Rabu, 29 April 2009

Bentrokan Media Massa Global

Tidak bisa disangkal peran media cukup mempengaruhi kehidupan masyarakat dunia. Opini atau keputusan kita selaku warga Negara atau sekedar penyimak media berkolerasi dengan pola kita mengkonsumsi media. Dalam dunia yang kian sempit sekaligus kompleks ini, suara-suara alternative memang dibutuhkan demi menyeimbangkan arus informasi yang mewakili kepentingan-kepentingan khusus yang bertujuan menciptakan jurang antara kebenaran sejati dengan kebenaran hasil rekayasa. Karena hal tersebut maka tak urung sering terjadi bentrokan media massa global dari berbagai perspektif. Berita-berita di televisi khususnya Amerika Serikat saat ini tak lebih dari corong pemerintahan Bush. Jika para sponsor dan pemerintah tidak member izin, berita tidak akan dilaporkan.

Peristiwa 11 September 2001 yang lalu telah membuka kembali mata dunia, bahwa ancaman terhadap keamanan negara dapat terjadi kapan saja, dalam bentuk apa saja dan aktor pelaku yang semakin tidak dapat ditebak. Begitu tiba-tibanya serangan pada gedung WTC dan Pen-tagon yang menjadi kebanggaan Amerika tersebut, menimbulkan kepanikan yang luar biasa pada dunia internasional. Bahkan banyak kalangan akademisi hubungan internasional yang menilai bahwa peristiwa ini menjadi titik balik yang menentukan dalam sejarah modern dunia seperti pada saat berakhirnya Perang Dingin tahun 1989.
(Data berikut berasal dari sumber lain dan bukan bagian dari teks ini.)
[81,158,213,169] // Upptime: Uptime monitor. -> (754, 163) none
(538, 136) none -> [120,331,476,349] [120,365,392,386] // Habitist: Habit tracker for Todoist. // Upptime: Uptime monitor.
Seperti saat berakhirnya Perang Dingin, sejarah setelah peristiwa 11 September akan berlainan seperti sebelumnya. Kita tidak pernah tahu apa yang akan terjadi selanjutnya. Pola hubungan antar negara juga mulai berubah seiring dengan meningkatnya anggaran belanja militer negara-negara dunia. Ketegangan, kecurigaan, dan kontrol keamanan dilakukan lebih ketat akan mewarnai interaksi antar negara di berbagai bidang. Sebaliknya kerjasama keamanan akan marak dilakukan baik bilateral, regional bahkan pada level internasional (multilateral).
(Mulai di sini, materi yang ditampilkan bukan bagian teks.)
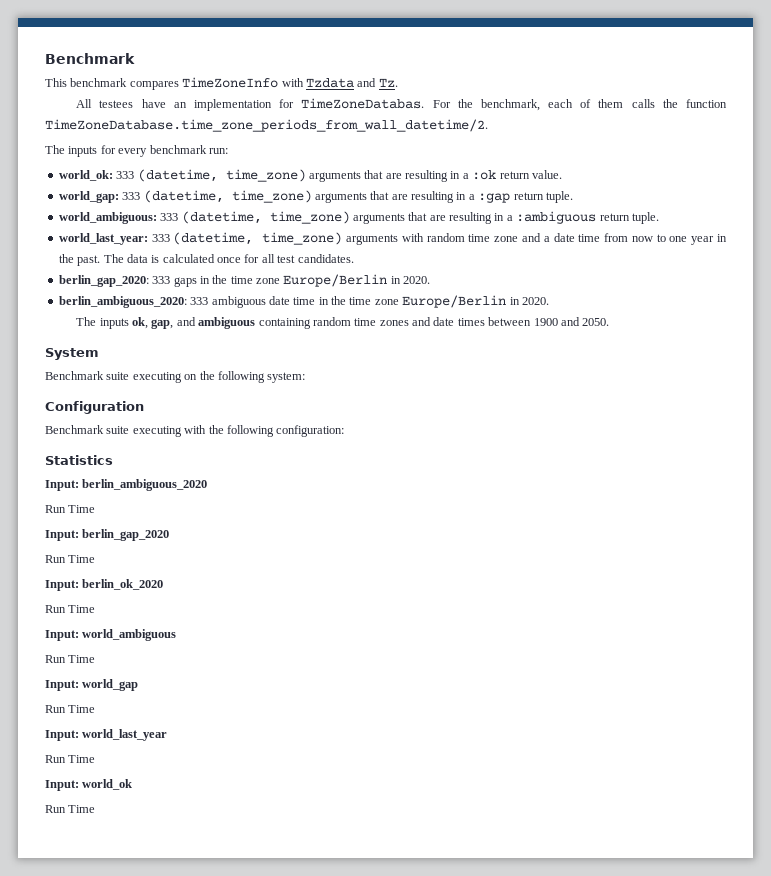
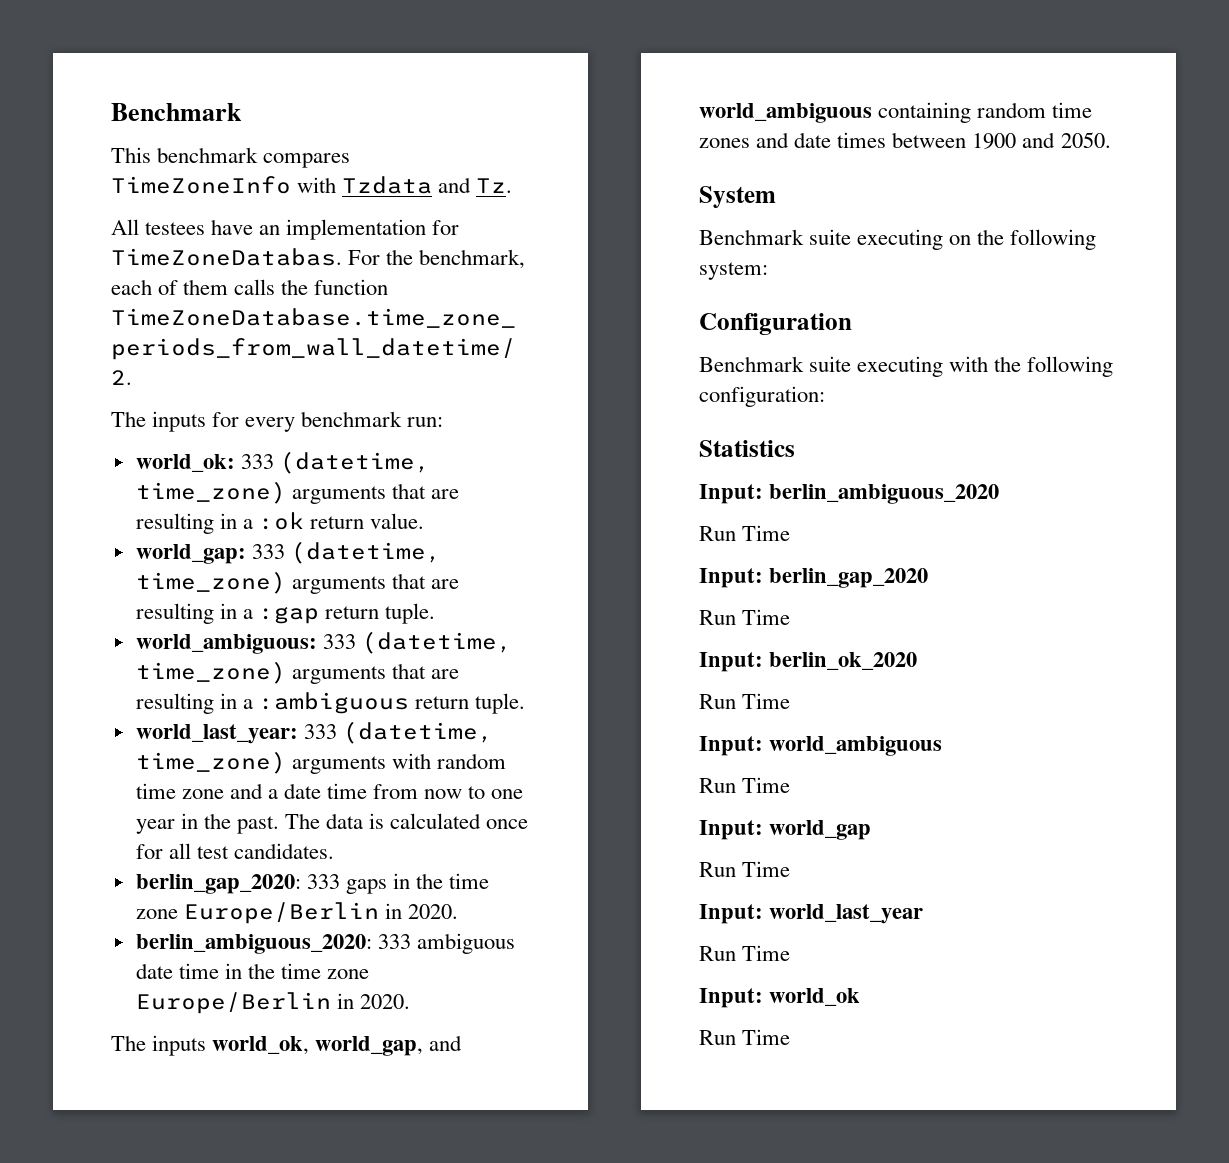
[132,317,256,329] ok, gap, and ambiguous -> [212,1035,463,1056] [699,103,872,123] world_ok, world_gap, and world_ambiguous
Sebenarnya aksi-aksi terorisme bukanlah hal yang baru, bahkan kata “terrorism” telah dikenal pertama kali sejak revolusi Perancis tahun 1789, namun kata terorisme pada masa itu memiliki konotasi yang sangat positif, yang dalam bahasa Perancis : “rĂ©gime de la terreur”, yakni instrumen untuk menjalankan perintah pada periode anarki yang penuh kekerasan, yang ber-kembang selama revolusi 1789 tersebut. Sedangkan gerakan-gerakan terorisme yang berskala internasional seperti 11 September ini juga telah sering terjadi, meskipun mungkin kejadian ini memakan korban nyawa terbesar sekaligus. Terhadap Amerika Serikat (AS) sendiri, tindakan terorisme telah terjadi beberapa kali seperti; serangan pada kedutaan AS di Khartoum, Sudan (Maret 1973), pemboman dua kali terhadap kedutaan AS di Beirut pada 18 April 1983, belum lagi serangan pada kedutaan AS di Nairobi, Kenya (1998), Dar es Salaam, Tanzania (1998), dan banyak lagi.

Berdasarkan fakta kejadian 11 September memang ditujukan untuk negara AS. Akan tetapi ekses-ekses kejadian tersebut melanda pada setiap negara. Dimana, ada kekhawatiran akan terjadi serangan yang sama terhadap negaranya, dan efek tidak langsung yaitu terkena imbas dari kebijakan AS dalam memerangi terorisme yang “membabi buta.” Dampak tidak langsung inilah yang sebenarnya lebih ditakuti masyarakat internasional. Yaitu ketika AS semakin arogan memperlihatkan kekuatannya dan “memaksa” dunia dalam memerangi terorisme internasional.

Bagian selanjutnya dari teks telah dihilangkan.